Exercise ▸
Look through the data below for the line with "research associate ranks." and the line with "the attached CR.", then transcribe exactly from the first through the second, leaving out all pictures.

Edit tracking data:
┄┄┄┄┄┄┄┄┄┄
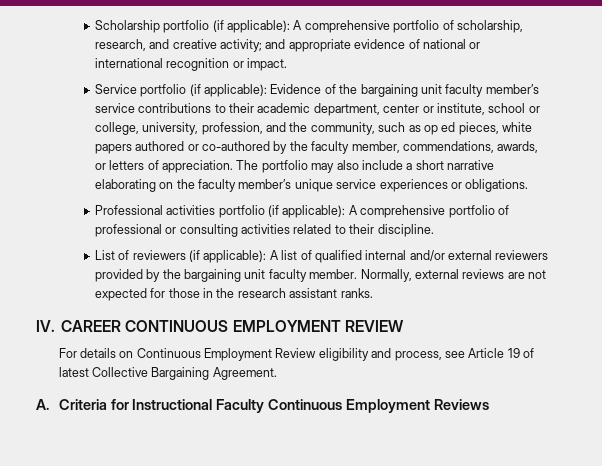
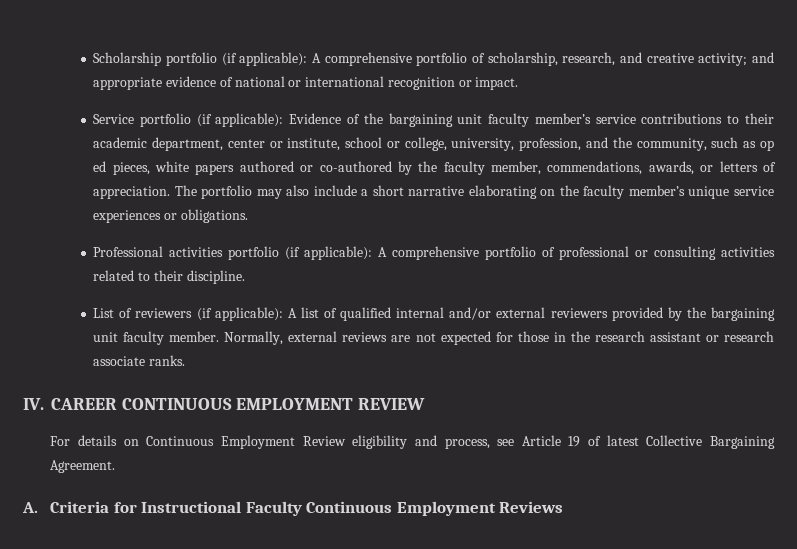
- Normally, external reviews are not expected for those in the research assistant ranks.
+ Normally, external reviews are not expected for those in the research assistant or research associate ranks.

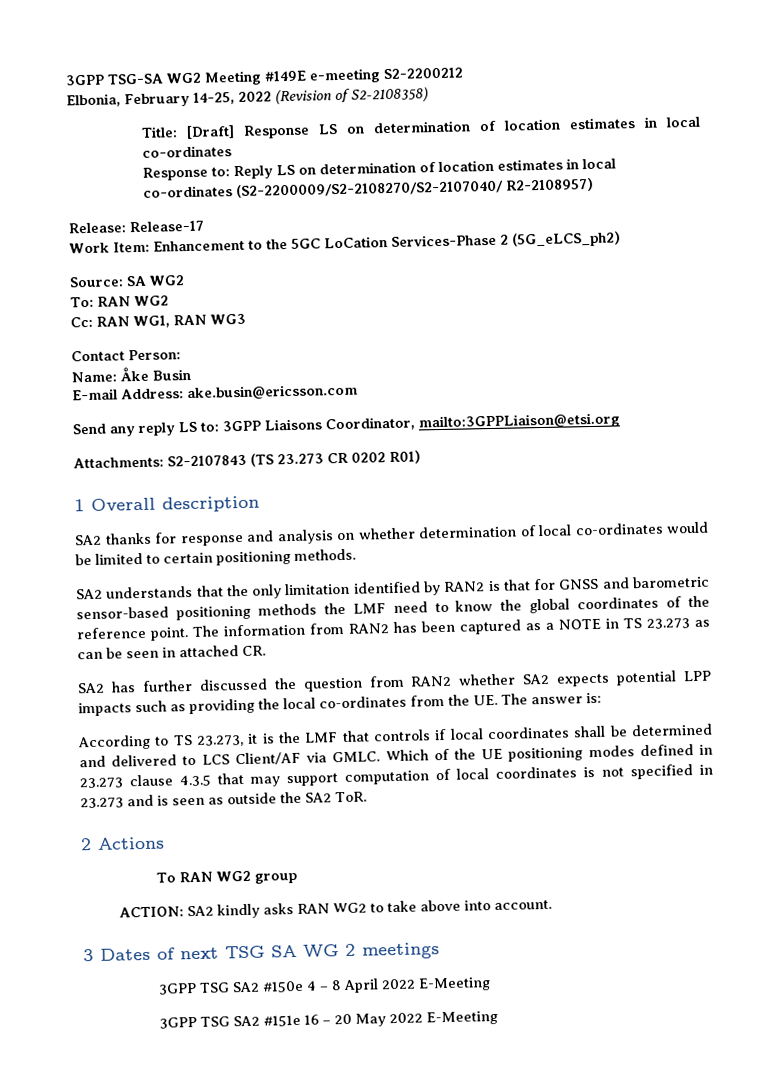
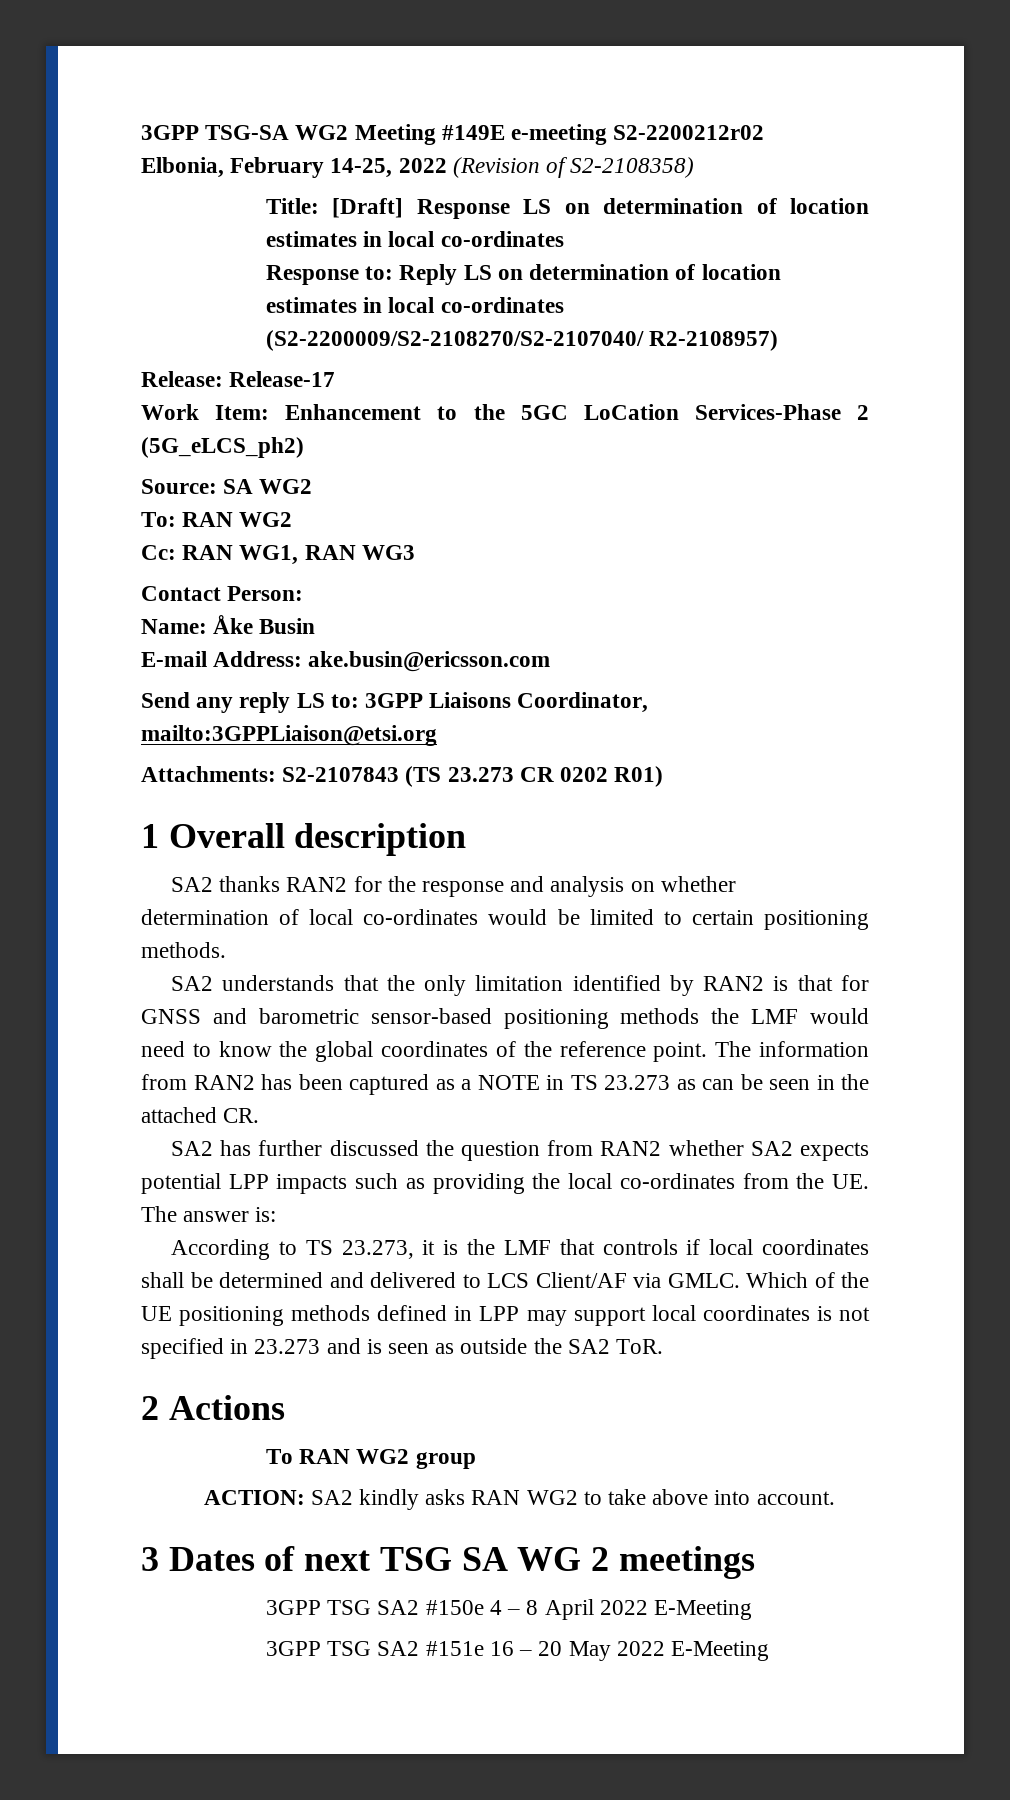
- 3GPP TSG-SA WG2 Meeting #149E e-meeting S2-2200212
+ 3GPP TSG-SA WG2 Meeting #149E e-meeting S2-2200212r02
- SA2 thanks for response and analysis on whether determination of local co-ordinates would be limited to certain positioning methods.
+ SA2 thanks RAN2 for the response and analysis on whether determination of local co-ordinates would be limited to certain positioning methods.
- SA2 understands that the only limitation identified by RAN2 is that for GNSS and barometric sensor-based positioning methods the LMF need to know the global coordinates of the reference point.
+ SA2 understands that the only limitation identified by RAN2 is that for GNSS and barometric sensor-based positioning methods the LMF would need to know the global coordinates of the reference point.
- The information from RAN2 has been captured as a NOTE in TS 23.273 as can be seen in attached CR.
+ The information from RAN2 has been captured as a NOTE in TS 23.273 as can be seen in the attached CR.
- Which of the UE positioning modes defined in 23.273 clause 4.3.5 that may support computation of local coordinates is not specified in 23.273 and is seen as outside the SA2 ToR.
+ Which of the UE positioning methods defined in LPP may support local coordinates is not specified in 23.273 and is seen as outside the SA2 ToR.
┄┄┄┄┄┄┄┄┄┄
Answer section ▸
+ Normally, external reviews are not expected for those in the research assistant or research associate ranks.

- 3GPP TSG-SA WG2 Meeting #149E e-meeting S2-2200212
+ 3GPP TSG-SA WG2 Meeting #149E e-meeting S2-2200212r02
- SA2 thanks for response and analysis on whether determination of local co-ordinates would be limited to certain positioning methods.
+ SA2 thanks RAN2 for the response and analysis on whether determination of local co-ordinates would be limited to certain positioning methods.
- SA2 understands that the only limitation identified by RAN2 is that for GNSS and barometric sensor-based positioning methods the LMF need to know the global coordinates of the reference point.
+ SA2 understands that the only limitation identified by RAN2 is that for GNSS and barometric sensor-based positioning methods the LMF would need to know the global coordinates of the reference point.
- The information from RAN2 has been captured as a NOTE in TS 23.273 as can be seen in attached CR.
+ The information from RAN2 has been captured as a NOTE in TS 23.273 as can be seen in the attached CR.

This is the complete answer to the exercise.